Il testo sembra molto semplice e quasi più umoristico che sperimentale. Ma, attenzione: dietro al riso, Costa costringe a una riflessione non poi tanto scontata. I due passanti, infatti, non hanno la regalità della passante di Baudelaire, sembrano piuttosto degli omini di Magritte; essi comunque consentono a Costa di esplorare la folla moderna, il gioco che in essa si instaura di uguaglianza e di differenza. Nella folla che passa, tutti sono uguali e anonimi (non ci sono i nomi, infatti), eppure tutti sono diversi, tanto che la folla si muove con movimenti caotici e imprevedibili. Il livellamento dell’uomo comune è indicato con forza attraverso l’espediente della ripetizione: mentre la struttura logica (i passanti sono due: quello… e quello…) è tipica della diversificazione, le frasi che dovrebbero contenere i particolari diversi sono esattamente identiche. È interessante anche l’uso del termine «distinto» (lo sono entrambi), che indica la peculiarità del singolo, poi negata dal testo, ma indica anche una qualità sociale: sono signori “distinti”, insomma vestiti come si deve e appartenenti a un ceto di riguardo, entrambi “raccomandabili”. Il gioco potrebbe fermarsi qui: mostrando l’uniformazione del tessuto di classe nella massa, il passaggio verso una società “senza classe”, oppure verso la “piccola borghesia universale”, dove i rapporti di produzione si cancellano nella genericità falsamente affratellante (il popolo, la gente, ecc.). Una regressione nel “qualunque”, accompagnata da ironia e iperbole.
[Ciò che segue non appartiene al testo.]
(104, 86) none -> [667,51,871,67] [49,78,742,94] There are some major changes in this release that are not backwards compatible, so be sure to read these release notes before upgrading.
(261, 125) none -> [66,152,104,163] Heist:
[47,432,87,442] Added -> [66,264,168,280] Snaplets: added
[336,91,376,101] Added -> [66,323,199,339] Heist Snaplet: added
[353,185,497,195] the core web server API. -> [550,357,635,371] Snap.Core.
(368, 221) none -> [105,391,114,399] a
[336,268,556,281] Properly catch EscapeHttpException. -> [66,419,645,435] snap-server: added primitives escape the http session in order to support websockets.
C’è però, a metà del testo, una svolta, che fa perno sui due punti: un passaggio discordante in cui si dilatano vere e profonde differenze. I due, adesso, sono gerarchicamente posizionati nei ruoli del potente e del subalterno: «uno improvvisamente / con gli attrezzi e l’altro improvvisamente nudo / uno che tortura e l’altro senza speranza / una imprecisabile bestia una imprecisabile preda». Dopo aver aperto questa finestra sulla perversità del reale, il testo la richiude, riprendendo a litaniare la sua tautologica riflessione speculare del 2=1.
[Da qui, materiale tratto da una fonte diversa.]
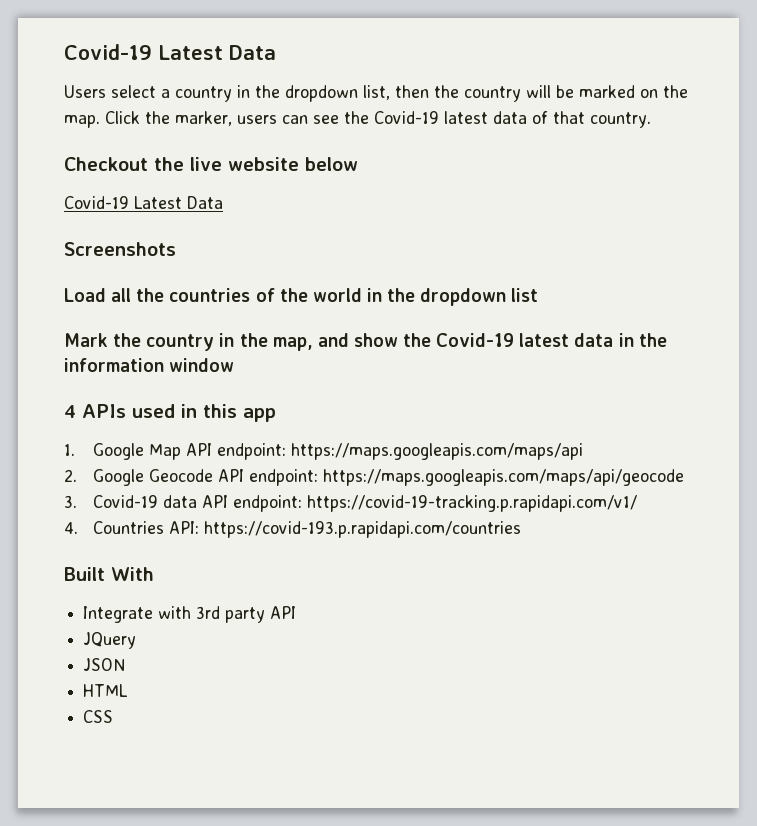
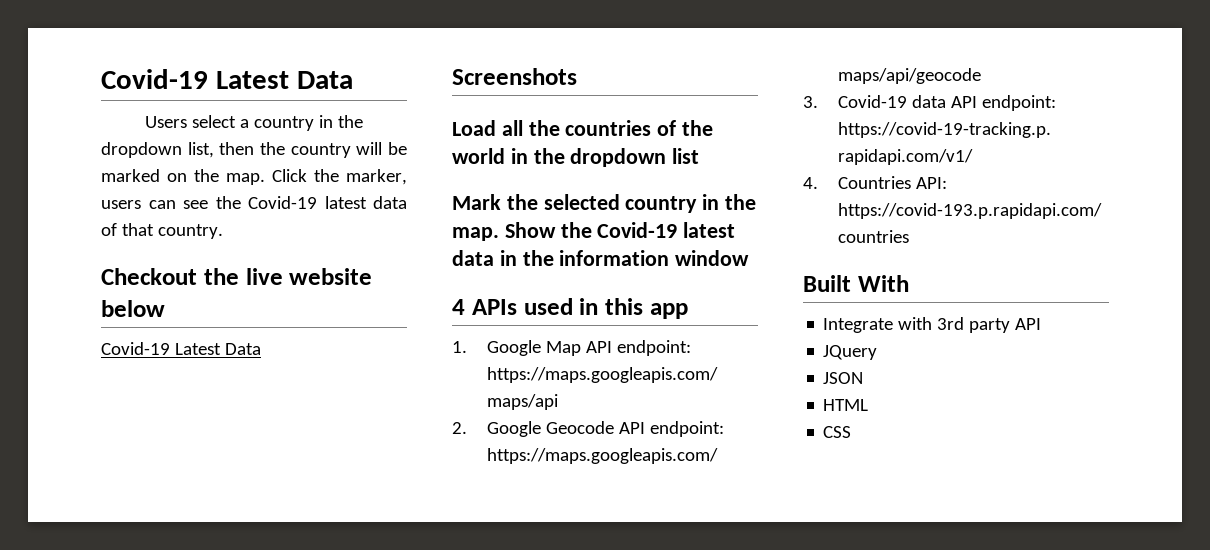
[146,333,398,351] country in the map, and show -> [543,194,757,213] [452,222,556,241] selected country in the map. Show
Si potrebbe analizzare questo brano proprio come indice della contraddizione capitalistico-borghese, magari seguendo la matrice ideologica di Juan Carlos Rodríguez; dice dunque Rodríguez che il capitalismo sostituisce il rapporto gerarchico Signore/servo, con la creazione del “soggetto libero”, anche se la sua libertà consiste solo nella libertà di vendere la vita, in forma di forza-lavoro. Il soggetto che si vende è altrettanto libero del soggetto che lo compra, entrambi sono “individui”; la matrice ideologica, allora, diventa soggetto/soggetto; senonché, la loro identità contiene la disparità delle posizioni e la matrice deve dunque essere modificata in «Soggetto (con la maiuscola)/soggetto (con la minuscola)».  Costa non ha bisogno di poderosi impianti sociologici. Gli basta il paradosso di una filastrocca, ecolalica ma non del tutto, per mettere il dito, con ironia e sarcasmo, sulla scena segreta della cerimonialità sociale: l’identità che descrive è talmente identica, da mostrare, in filigrana, la sottile schizofrenia del mimetismo psicologico.